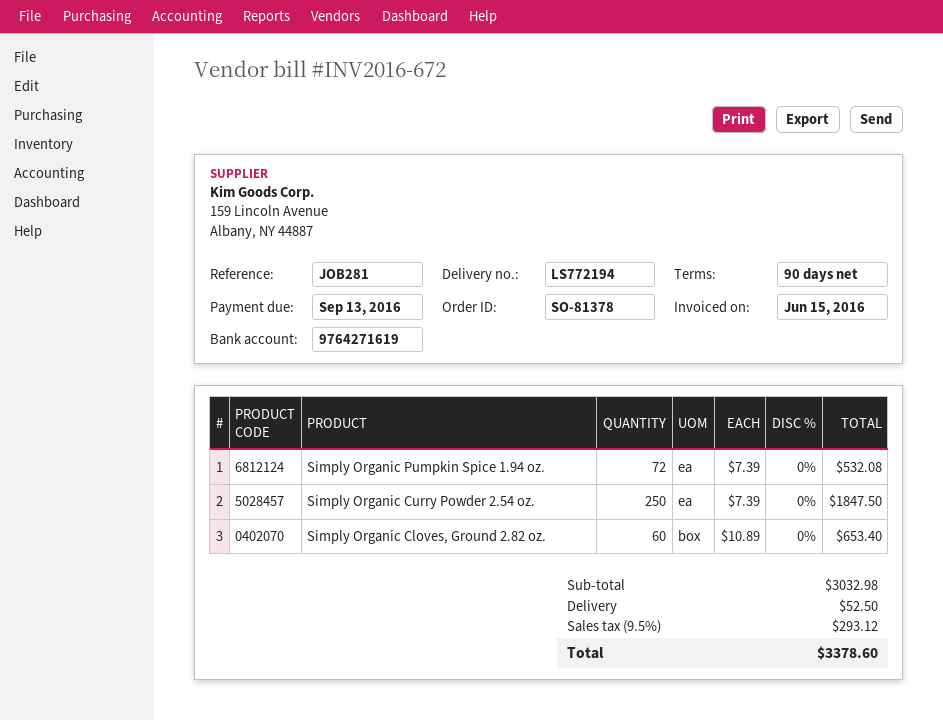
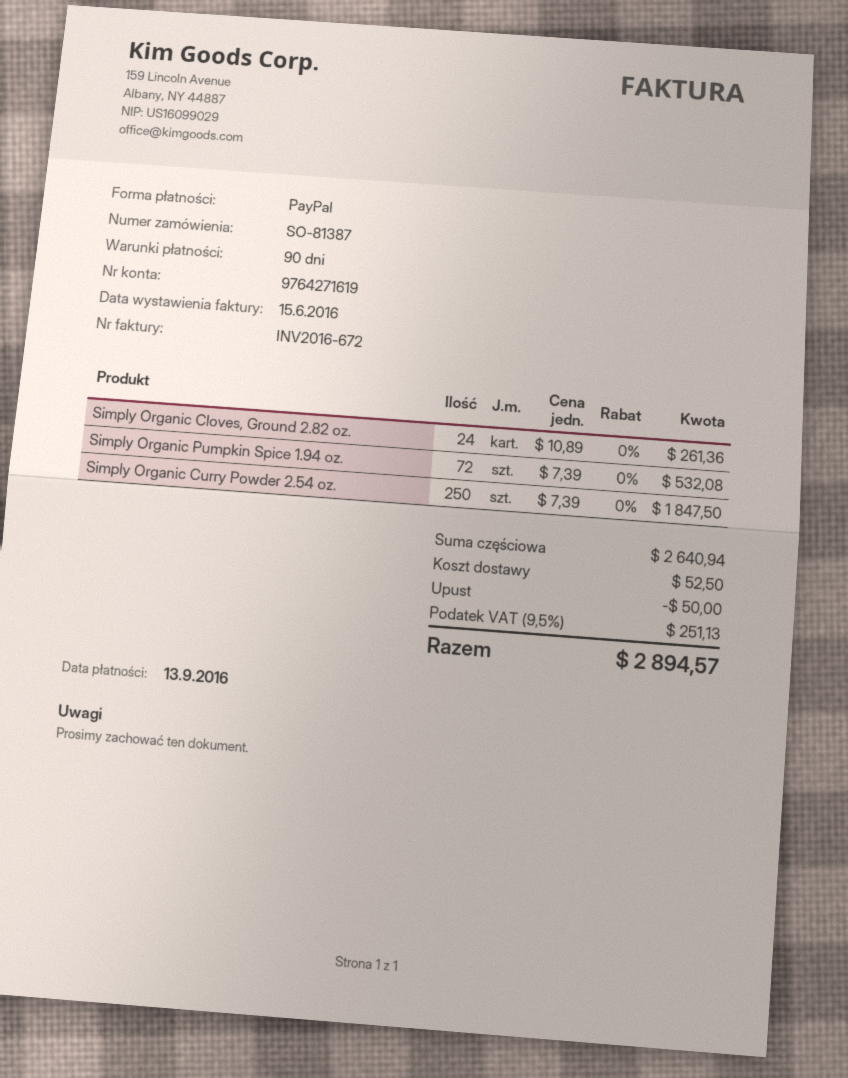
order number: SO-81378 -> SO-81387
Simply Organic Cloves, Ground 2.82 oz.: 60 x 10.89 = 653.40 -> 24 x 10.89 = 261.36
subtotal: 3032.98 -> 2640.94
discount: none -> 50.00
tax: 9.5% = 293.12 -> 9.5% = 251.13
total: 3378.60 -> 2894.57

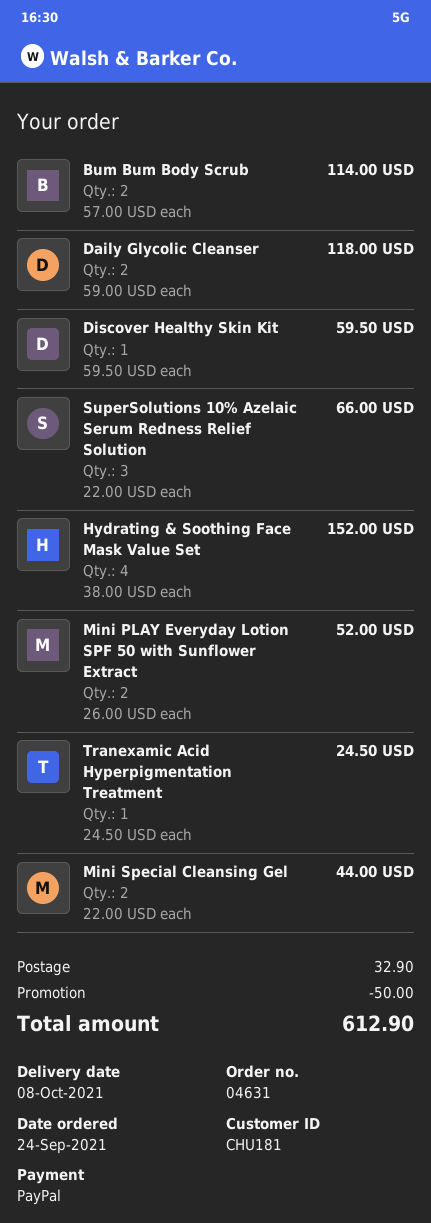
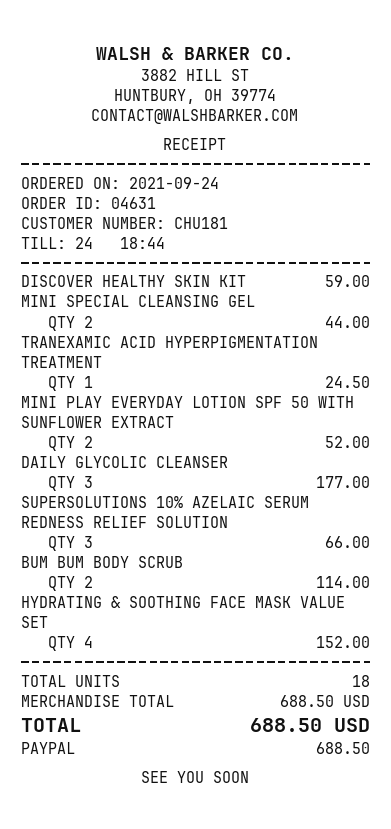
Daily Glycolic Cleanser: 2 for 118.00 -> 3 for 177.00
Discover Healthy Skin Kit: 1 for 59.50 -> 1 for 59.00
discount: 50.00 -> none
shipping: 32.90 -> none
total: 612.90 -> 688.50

Exercise -> In the reply, every line of the material above is to be reproduced verbatim, and the images are to be left out.

Answer box ->
order number: SO-81378 -> SO-81387
Simply Organic Cloves, Ground 2.82 oz.: 60 x 10.89 = 653.40 -> 24 x 10.89 = 261.36
subtotal: 3032.98 -> 2640.94
discount: none -> 50.00
tax: 9.5% = 293.12 -> 9.5% = 251.13
total: 3378.60 -> 2894.57

Daily Glycolic Cleanser: 2 for 118.00 -> 3 for 177.00
Discover Healthy Skin Kit: 1 for 59.50 -> 1 for 59.00
discount: 50.00 -> none
shipping: 32.90 -> none
total: 612.90 -> 688.50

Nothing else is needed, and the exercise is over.